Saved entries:
^^^^^^^^
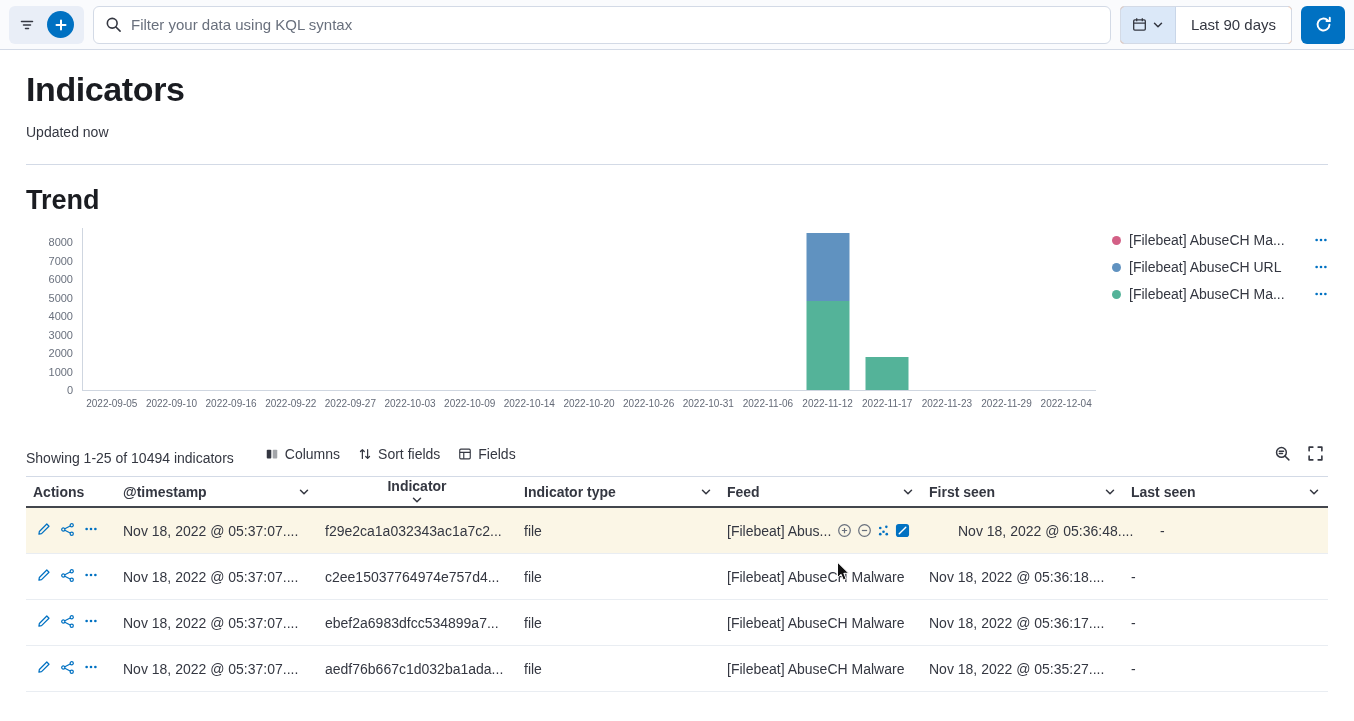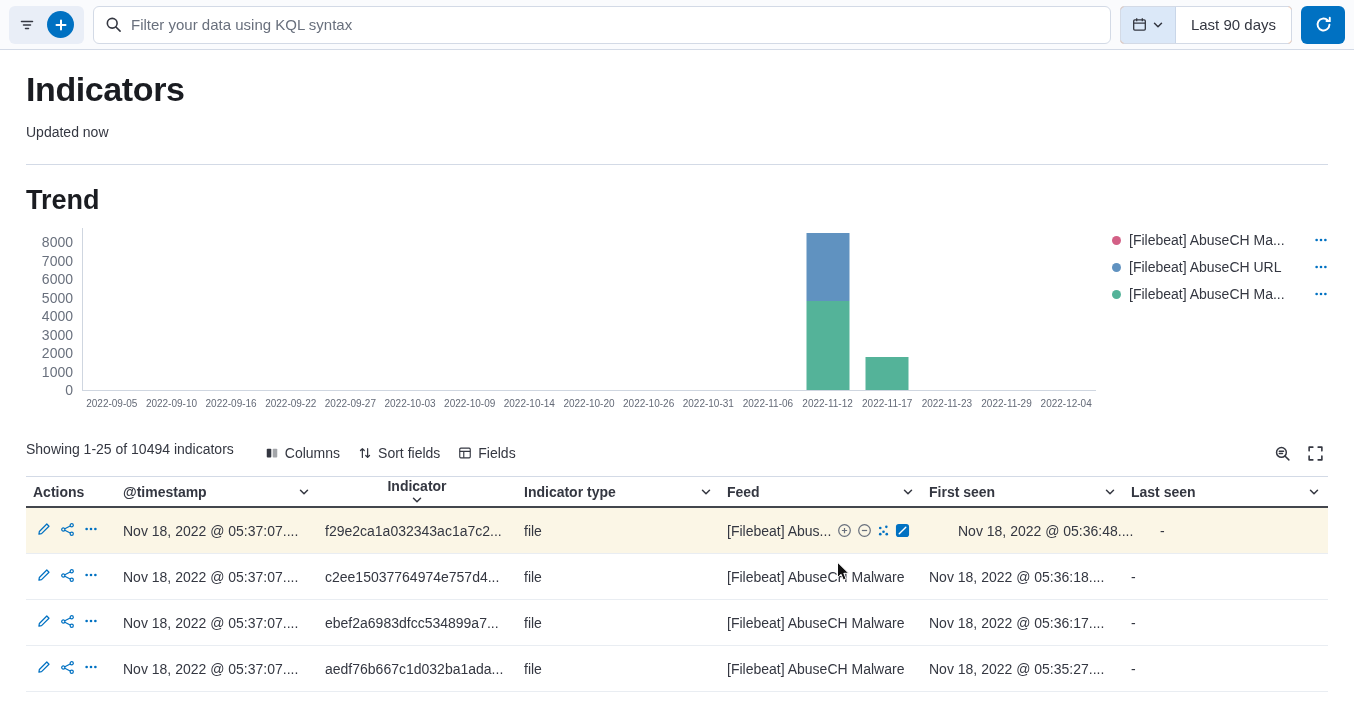--- a/index.html
+++ b/index.html
@@ -42,34 +42,34 @@
     border-radius:6px;overflow:hidden;cursor:pointer;background:#fff}
   .stackby-label{background:#e9edf3;height:100%;display:flex;align-items:center;padding:0 13px;
     font-size:13px;font-weight:600;border-right:1px solid #d3dae6}
   .stackby-value{flex:1;padding:0 12px;font-size:15px}
   .stackby-chev{padding:0 11px;color:#53565f;display:flex}
 
   
   .chart-section{display:flex;margin-top:12px}
   .chart-main{flex:1;display:grid;grid-template-columns:56px 1fr;grid-template-rows:163px 22px}
   .yaxis{position:relative;grid-column:1;grid-row:1}
-  .ytick{position:absolute;right:9px;font-size:14px;color:#69707d;line-height:10px}
+  .ytick{position:absolute;right:9px;font-size:11px;color:#69707d;line-height:10px}
   .plot{position:relative;grid-column:2;grid-row:1;border-left:1px solid #cfd6e0;border-bottom:1px solid #cfd6e0}
   .bar{position:absolute;bottom:0;transform:translateX(-50%);width:43px;display:flex;
     flex-direction:column-reverse;cursor:pointer}
   .xlabels{grid-column:2;grid-row:2;position:relative;margin-top:7px}
   .xtick{position:absolute;top:0;text-align:center;font-size:10px;color:#646a77;white-space:nowrap}
   .legend{width:232px;padding-left:16px;padding-top:4px;display:flex;flex-direction:column;gap:11px}
   .legend-item{display:flex;align-items:center;gap:8px;font-size:14px;cursor:pointer}
   .dot{width:9px;height:9px;border-radius:50%;flex:none}
   .llabel{flex:1;white-space:nowrap;overflow:hidden;text-overflow:ellipsis;color:#343741}
   .lmore{color:#0071c2;flex:none;display:flex;cursor:pointer}
 
   
-  .grid-top{display:flex;align-items:flex-start;margin-top:28px;font-size:14px}
+  .grid-top{display:flex;align-items:flex-end;margin-top:28px;font-size:14px}
   .summary{margin-right:22px}
   .tool-btn{display:flex;align-items:center;gap:6px;background:none;border:none;font-size:14px;
     color:#343741;padding:4px 9px;cursor:pointer}
   .grid-top-right{margin-left:auto;display:flex;gap:8px}
   .gt-icon{background:none;border:none;color:#343741;cursor:pointer;padding:4px;display:flex}
 
   
   .grid{margin-top:10px}
   .trow{display:flex;align-items:center;height:46px;border-bottom:1px solid #e9edf2}
   .trow.thead{height:32px;border-top:1px solid #d3dae6;border-bottom:2px solid #43464d}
^^^^^^^^
Exercise requirements: All the records need to be retyped word for word, except for the pictures.

Output for this task:
--- a/index.html
+++ b/index.html
@@ -42,34 +42,34 @@
     border-radius:6px;overflow:hidden;cursor:pointer;background:#fff}
   .stackby-label{background:#e9edf3;height:100%;display:flex;align-items:center;padding:0 13px;
     font-size:13px;font-weight:600;border-right:1px solid #d3dae6}
   .stackby-value{flex:1;padding:0 12px;font-size:15px}
   .stackby-chev{padding:0 11px;color:#53565f;display:flex}
 
   
   .chart-section{display:flex;margin-top:12px}
   .chart-main{flex:1;display:grid;grid-template-columns:56px 1fr;grid-template-rows:163px 22px}
   .yaxis{position:relative;grid-column:1;grid-row:1}
-  .ytick{position:absolute;right:9px;font-size:14px;color:#69707d;line-height:10px}
+  .ytick{position:absolute;right:9px;font-size:11px;color:#69707d;line-height:10px}
   .plot{position:relative;grid-column:2;grid-row:1;border-left:1px solid #cfd6e0;border-bottom:1px solid #cfd6e0}
   .bar{position:absolute;bottom:0;transform:translateX(-50%);width:43px;display:flex;
     flex-direction:column-reverse;cursor:pointer}
   .xlabels{grid-column:2;grid-row:2;position:relative;margin-top:7px}
   .xtick{position:absolute;top:0;text-align:center;font-size:10px;color:#646a77;white-space:nowrap}
   .legend{width:232px;padding-left:16px;padding-top:4px;display:flex;flex-direction:column;gap:11px}
   .legend-item{display:flex;align-items:center;gap:8px;font-size:14px;cursor:pointer}
   .dot{width:9px;height:9px;border-radius:50%;flex:none}
   .llabel{flex:1;white-space:nowrap;overflow:hidden;text-overflow:ellipsis;color:#343741}
   .lmore{color:#0071c2;flex:none;display:flex;cursor:pointer}
 
   
-  .grid-top{display:flex;align-items:flex-start;margin-top:28px;font-size:14px}
+  .grid-top{display:flex;align-items:flex-end;margin-top:28px;font-size:14px}
   .summary{margin-right:22px}
   .tool-btn{display:flex;align-items:center;gap:6px;background:none;border:none;font-size:14px;
     color:#343741;padding:4px 9px;cursor:pointer}
   .grid-top-right{margin-left:auto;display:flex;gap:8px}
   .gt-icon{background:none;border:none;color:#343741;cursor:pointer;padding:4px;display:flex}
 
   
   .grid{margin-top:10px}
   .trow{display:flex;align-items:center;height:46px;border-bottom:1px solid #e9edf2}
   .trow.thead{height:32px;border-top:1px solid #d3dae6;border-bottom:2px solid #43464d}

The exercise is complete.